It's pass-by-value in both cases, like Java. The difference is that both items in your tests are objects, whereas in Java one would have been a primitive, the other an object. But whether something is a primitive or an object has no bearing on pass-by-value vs. pass-by-reference. Pass-by-value vs. pass-by-reference has to do with what the called method can do to the variables in the calling context that are passed into it.
Let's ignore both languages and objects and just look at what pass-by-value vs. pass-by-reference actually mean. I'll use pseudo-code in a vaguely B/Java/C/C++/C#/D syntax:
Function Foo(arg) {
arg = 6
}
declare variable a
a = 5
Foo(a)
output a
If a
is passed by value, the output is 5. If a
is passed by reference (a reference to the variable a
is given to Foo
), the output is 6, because Foo
is working on a
via a reference to the variable.
Note that there's a substantial difference between your two tests.

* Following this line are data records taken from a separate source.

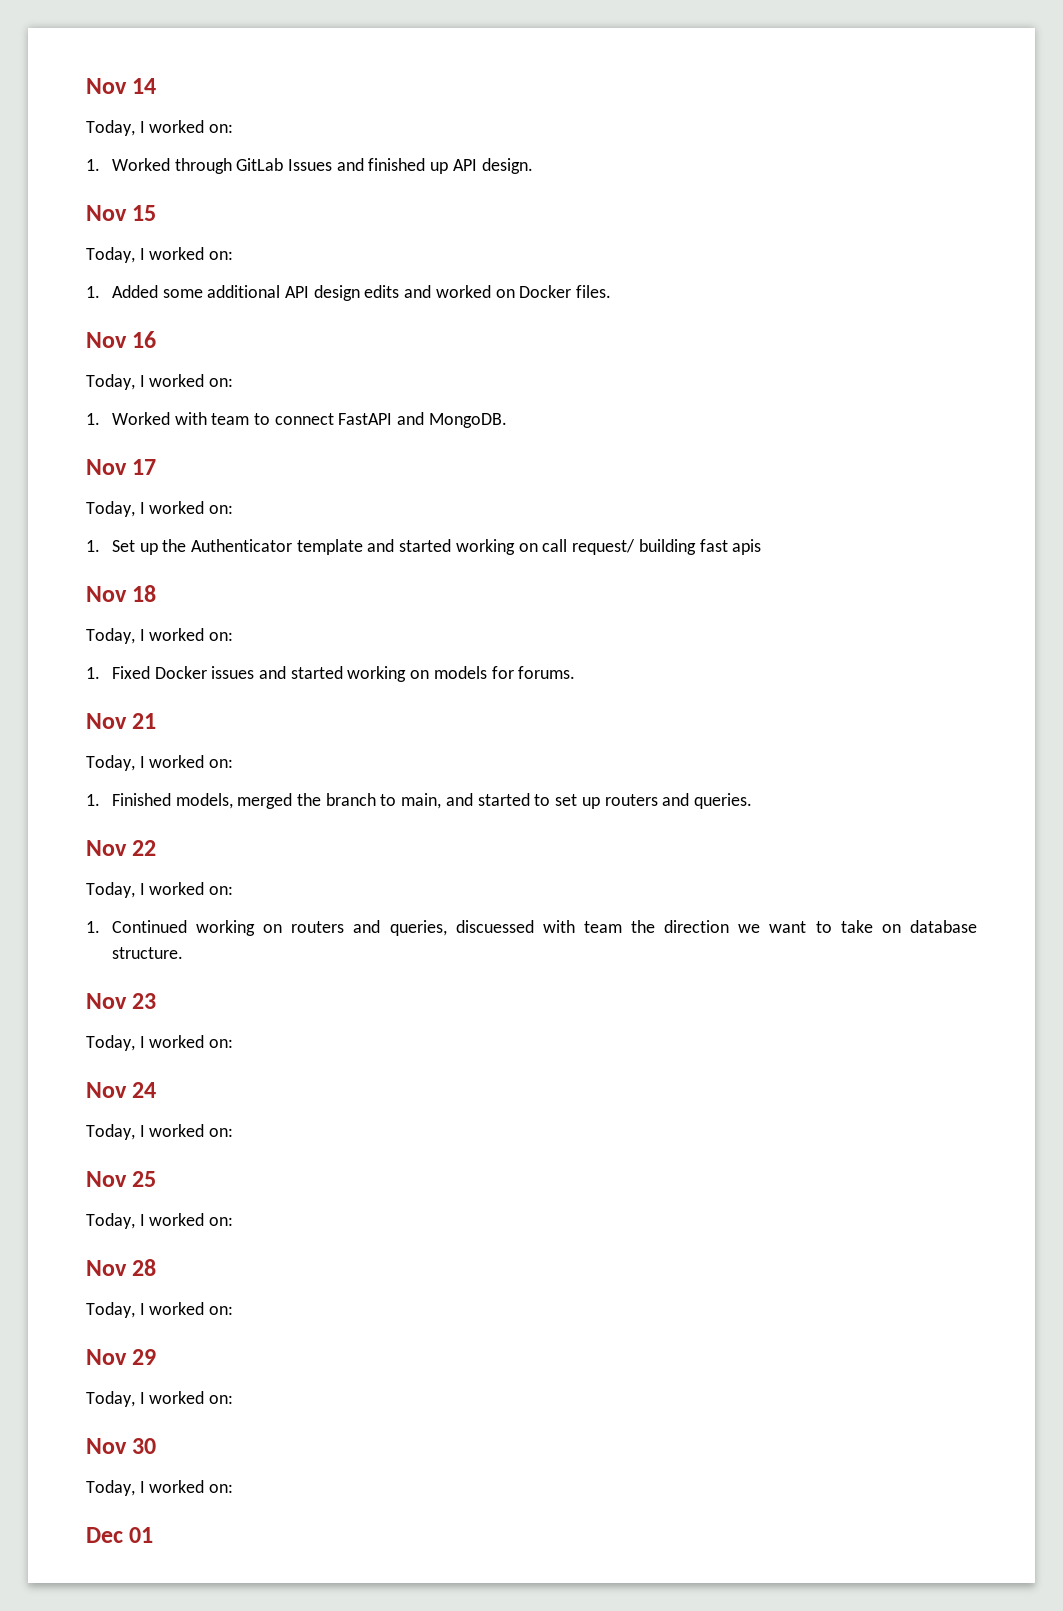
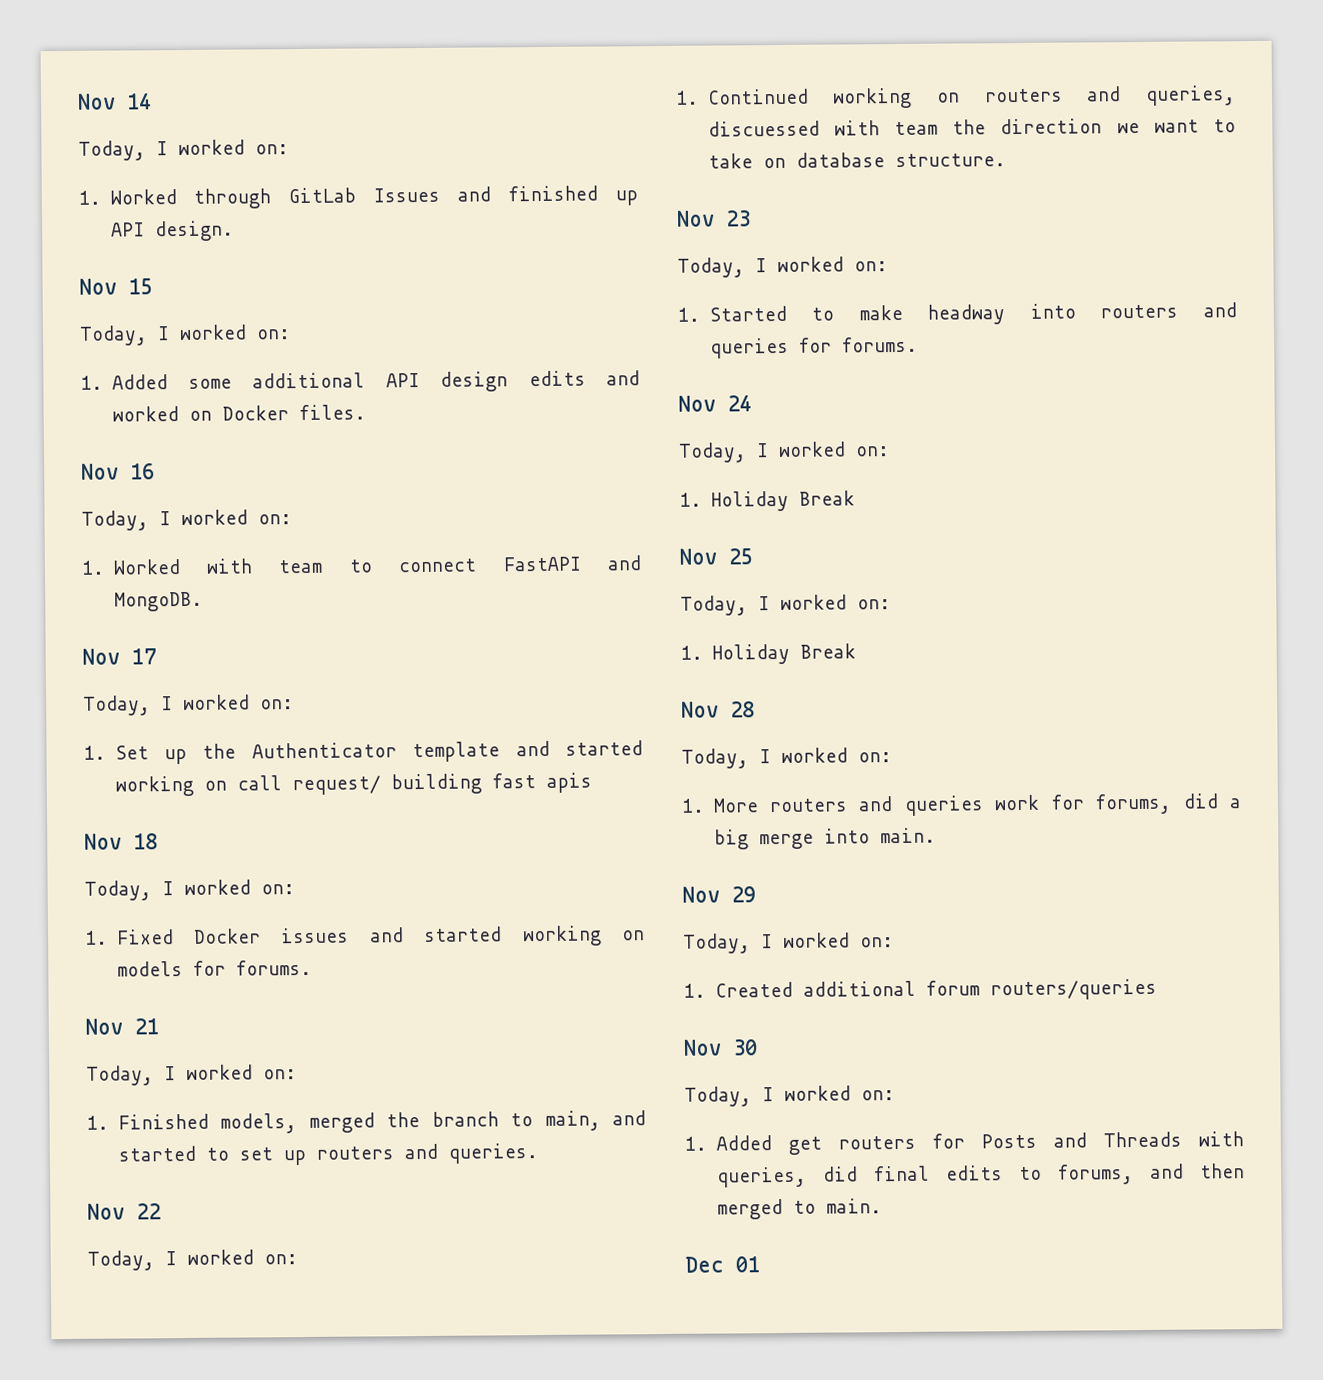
(234, 1043) none -> [677,302,1237,325] [709,336,918,359] // 1. Started to make headway into routers and queries for forums.
(234, 1132) none -> [679,490,855,512] // 1. Holiday Break
(234, 1221) none -> [680,643,856,665] // 1. Holiday Break
(234, 1310) none -> [681,793,1242,816] [713,827,936,850] // 1. More routers and queries work for forums, did a big merge into main.
(234, 1399) none -> [683,978,1157,1001] // 1. Created additional forum routers/queries
(234, 1488) none -> [684,1131,1244,1155] [716,1163,1245,1188] [716,1198,882,1220] // 1. Added get routers for Posts and Threads with queries, did final edits to forums, and then merged to main.

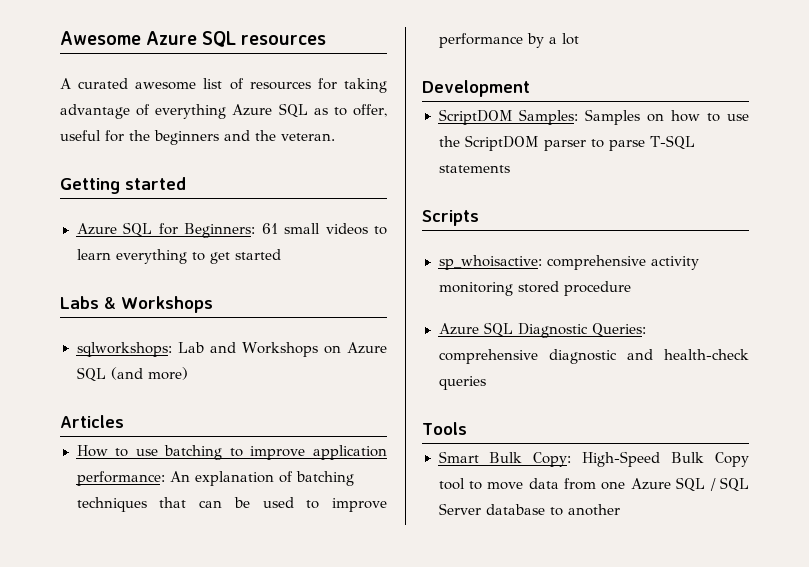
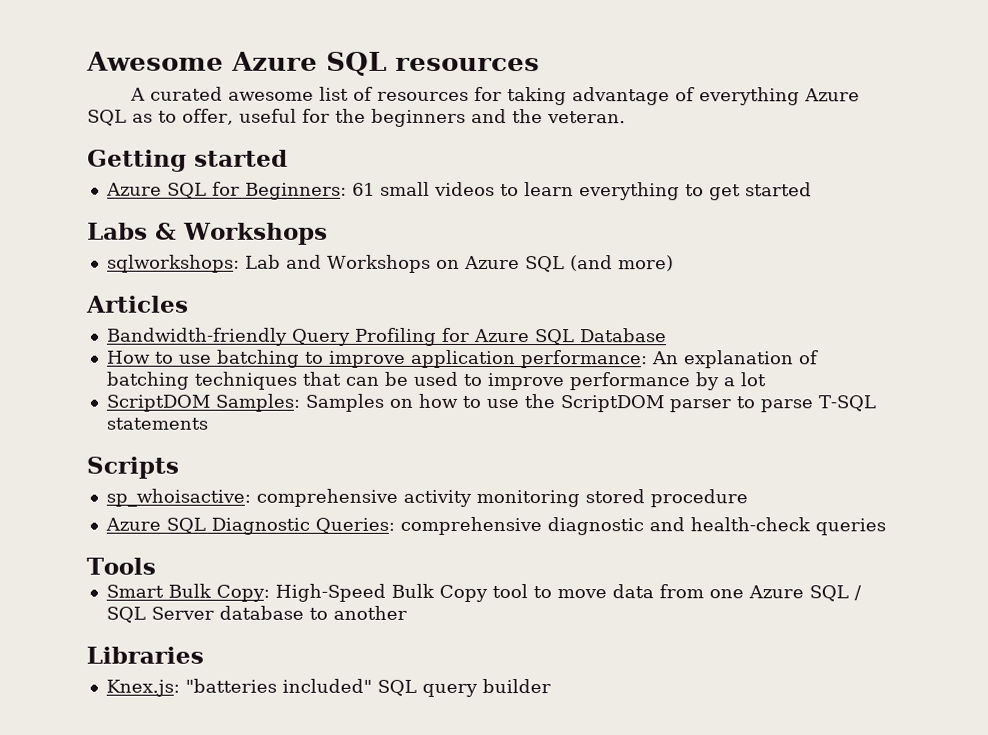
(124, 421) none -> [106,327,667,346] // Bandwidth-friendly Query Profiling for Azure SQL Database
[422,80,530,97] // Development -> (766, 379) none
(620, 510) none -> [86,646,204,664] [105,678,551,697] // Libraries // Knex.js: "batteries included" SQL query builder

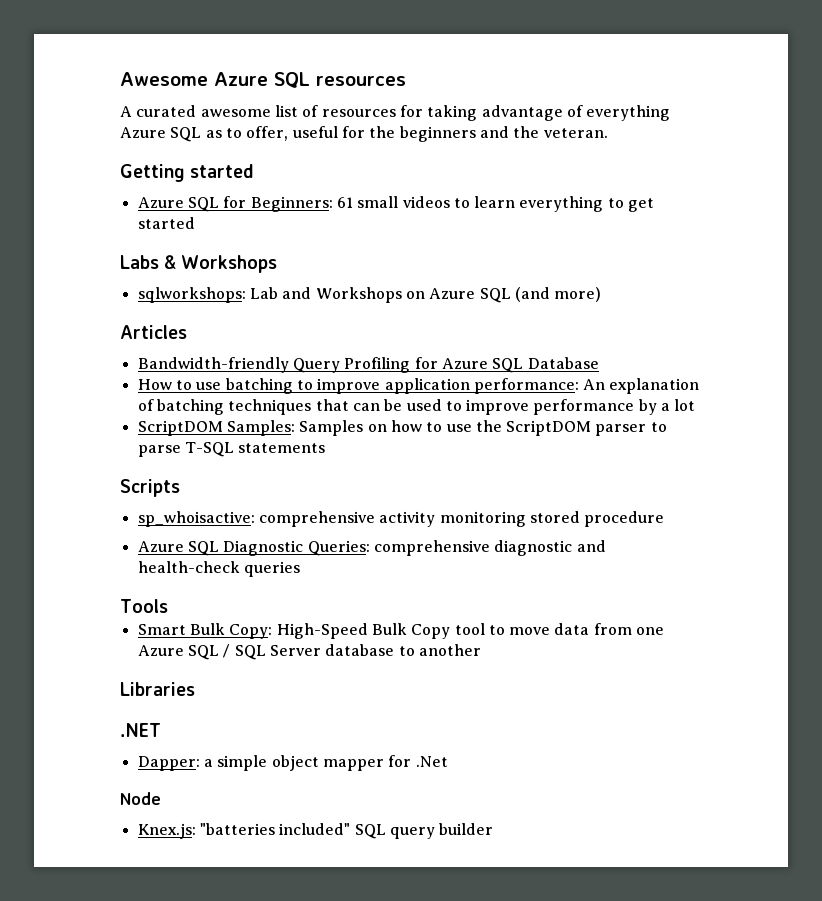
(204, 655) none -> [120,723,161,737] [137,755,448,771] [120,792,161,805] // .NET // Dapper: a simple object mapper for .Net // Node

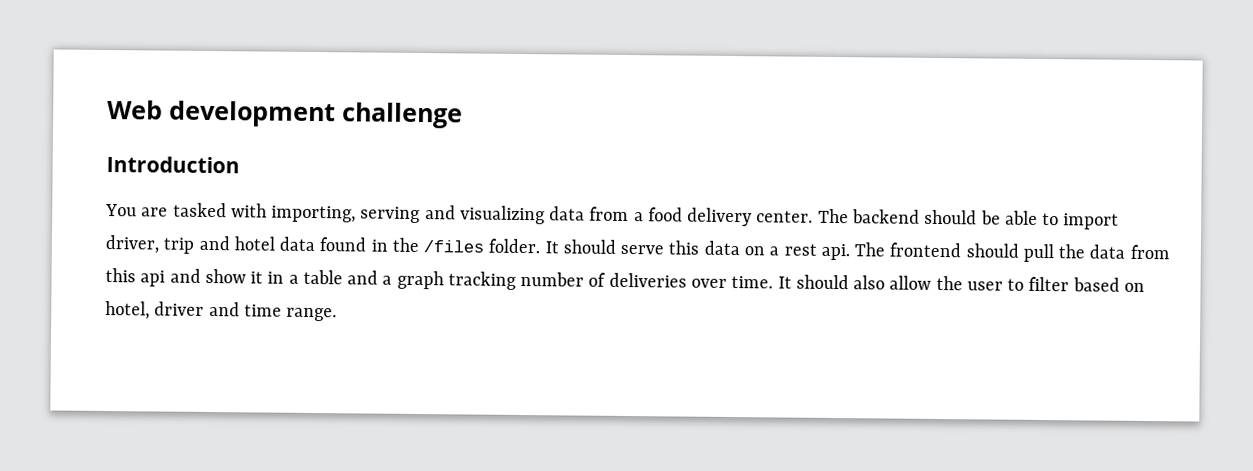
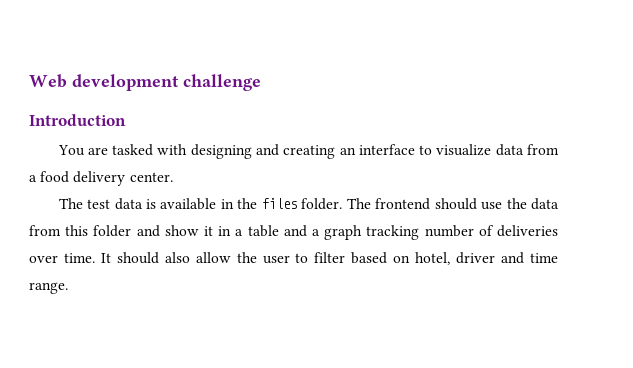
[271,205,545,225] importing, serving and visualizing -> [190,144,492,159] designing and creating an interface to visualize
[817,208,1120,230] [105,235,850,261] The backend should be able to import driver, trip and hotel data found in the /files folder. It should serve this data on a rest api. -> [58,198,343,210] // The test data is available in the files folder.
[1022,243,1054,263] pull -> [481,202,503,210] use
[140,270,166,287] api -> [93,225,132,237] folder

In your first test, you're assigning an entirely new value to a
:
a = a + 5
You're not modifying the version of a
passed into the method, you're using that value to assign a new value to a
.
In your second test, you're just modifying array
:
array.pop
Not, for instance:
array = ...put something entirely new in `array`...
In your test, since you're just modifying the thing that the object reference points to, not changing the reference, of course you see that modification. But if you'd actually assigned a new array to array
, that change wouldn't be apparent in the calling context.